To our knowledge, this is the largest real-world study comparing ARBs with CCBs during long-term follow-up periods, showing superior protection of ARBs against CV events than CCBs. However, this study has a few limitations. First, smoking, dyslipidemia, and adherence data to therapy which were taken into account were not available in this study. Second, the duration of hypertension could not be assessed. Third, since the study population was from a single country, the results may not necessarily be generalizable to people of other racial or ethnic backgrounds. Forth, we did not evaluate other medications outside of antihypertensive agents; however, since we included only simple hypertensive patents in this study, the effects of non-hypertensive medications would be very limited in such a large scale study. Finally, there was also no data available on adherence to reduced salt intake or other dietary recommendations, as well as type of physical activity, which may be important confounders in the association of blood pressure with CVD. With about half million patients included in this nationwide cohort study, lifestyle modifications including dietary and physical measures would equilibrate between the two groups.

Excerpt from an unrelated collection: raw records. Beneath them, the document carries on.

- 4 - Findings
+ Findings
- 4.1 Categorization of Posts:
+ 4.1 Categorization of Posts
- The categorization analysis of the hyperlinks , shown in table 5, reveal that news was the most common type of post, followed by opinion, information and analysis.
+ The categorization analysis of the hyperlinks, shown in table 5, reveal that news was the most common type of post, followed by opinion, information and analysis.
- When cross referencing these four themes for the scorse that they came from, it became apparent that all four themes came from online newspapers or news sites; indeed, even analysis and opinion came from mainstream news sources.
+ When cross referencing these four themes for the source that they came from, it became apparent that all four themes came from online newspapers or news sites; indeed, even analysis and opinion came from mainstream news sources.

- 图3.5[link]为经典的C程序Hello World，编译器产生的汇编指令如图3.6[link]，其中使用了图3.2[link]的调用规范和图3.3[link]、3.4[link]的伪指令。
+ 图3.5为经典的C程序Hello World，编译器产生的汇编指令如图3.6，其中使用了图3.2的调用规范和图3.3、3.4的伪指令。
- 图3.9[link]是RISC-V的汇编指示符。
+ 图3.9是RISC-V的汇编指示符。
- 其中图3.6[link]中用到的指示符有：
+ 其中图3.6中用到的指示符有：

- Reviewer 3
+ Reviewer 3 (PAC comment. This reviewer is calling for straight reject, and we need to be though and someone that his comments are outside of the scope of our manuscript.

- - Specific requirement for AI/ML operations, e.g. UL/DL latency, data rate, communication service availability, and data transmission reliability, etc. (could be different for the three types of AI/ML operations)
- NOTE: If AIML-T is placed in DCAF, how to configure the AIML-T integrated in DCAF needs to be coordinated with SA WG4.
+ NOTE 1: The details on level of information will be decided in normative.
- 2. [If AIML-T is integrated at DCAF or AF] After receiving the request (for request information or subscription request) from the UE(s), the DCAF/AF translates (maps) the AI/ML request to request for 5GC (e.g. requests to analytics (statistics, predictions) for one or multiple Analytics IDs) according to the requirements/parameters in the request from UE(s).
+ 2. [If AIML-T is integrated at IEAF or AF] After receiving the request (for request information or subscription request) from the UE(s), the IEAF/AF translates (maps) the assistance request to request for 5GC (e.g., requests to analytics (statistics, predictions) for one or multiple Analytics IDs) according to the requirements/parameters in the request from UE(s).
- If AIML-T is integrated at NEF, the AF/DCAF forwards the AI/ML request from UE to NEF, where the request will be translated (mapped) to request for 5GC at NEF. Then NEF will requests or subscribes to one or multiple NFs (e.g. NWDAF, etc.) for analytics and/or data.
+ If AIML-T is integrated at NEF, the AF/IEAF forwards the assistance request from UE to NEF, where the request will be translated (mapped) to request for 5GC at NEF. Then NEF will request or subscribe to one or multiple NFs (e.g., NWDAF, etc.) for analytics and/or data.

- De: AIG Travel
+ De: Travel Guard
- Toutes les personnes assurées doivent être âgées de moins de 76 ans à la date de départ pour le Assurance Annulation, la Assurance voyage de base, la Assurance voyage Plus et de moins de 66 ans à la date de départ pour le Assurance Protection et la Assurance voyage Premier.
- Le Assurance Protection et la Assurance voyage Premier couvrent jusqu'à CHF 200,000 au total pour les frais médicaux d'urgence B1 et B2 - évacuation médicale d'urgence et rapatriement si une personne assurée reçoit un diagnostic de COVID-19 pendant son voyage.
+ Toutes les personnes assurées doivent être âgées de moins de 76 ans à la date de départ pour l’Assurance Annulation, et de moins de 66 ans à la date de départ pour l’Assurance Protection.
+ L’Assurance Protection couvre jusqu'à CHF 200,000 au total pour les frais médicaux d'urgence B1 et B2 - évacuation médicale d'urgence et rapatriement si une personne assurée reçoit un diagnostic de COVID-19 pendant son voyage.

In this nationwide population-based study of 464,948 simple hypertensive adults, administration of ARBs showed superior protection against CV events than CCBs during a 3-year follow-up. Our results suggest that ARBs could be used as the initial choice of antihypertensive treatment regardless of age in real-world practice. Based on ARBs as the initial therapy, add-on therapy with other antihypertensive classes for other indications or more BP reduction can be a favorable strategy in simple hypertensive patients.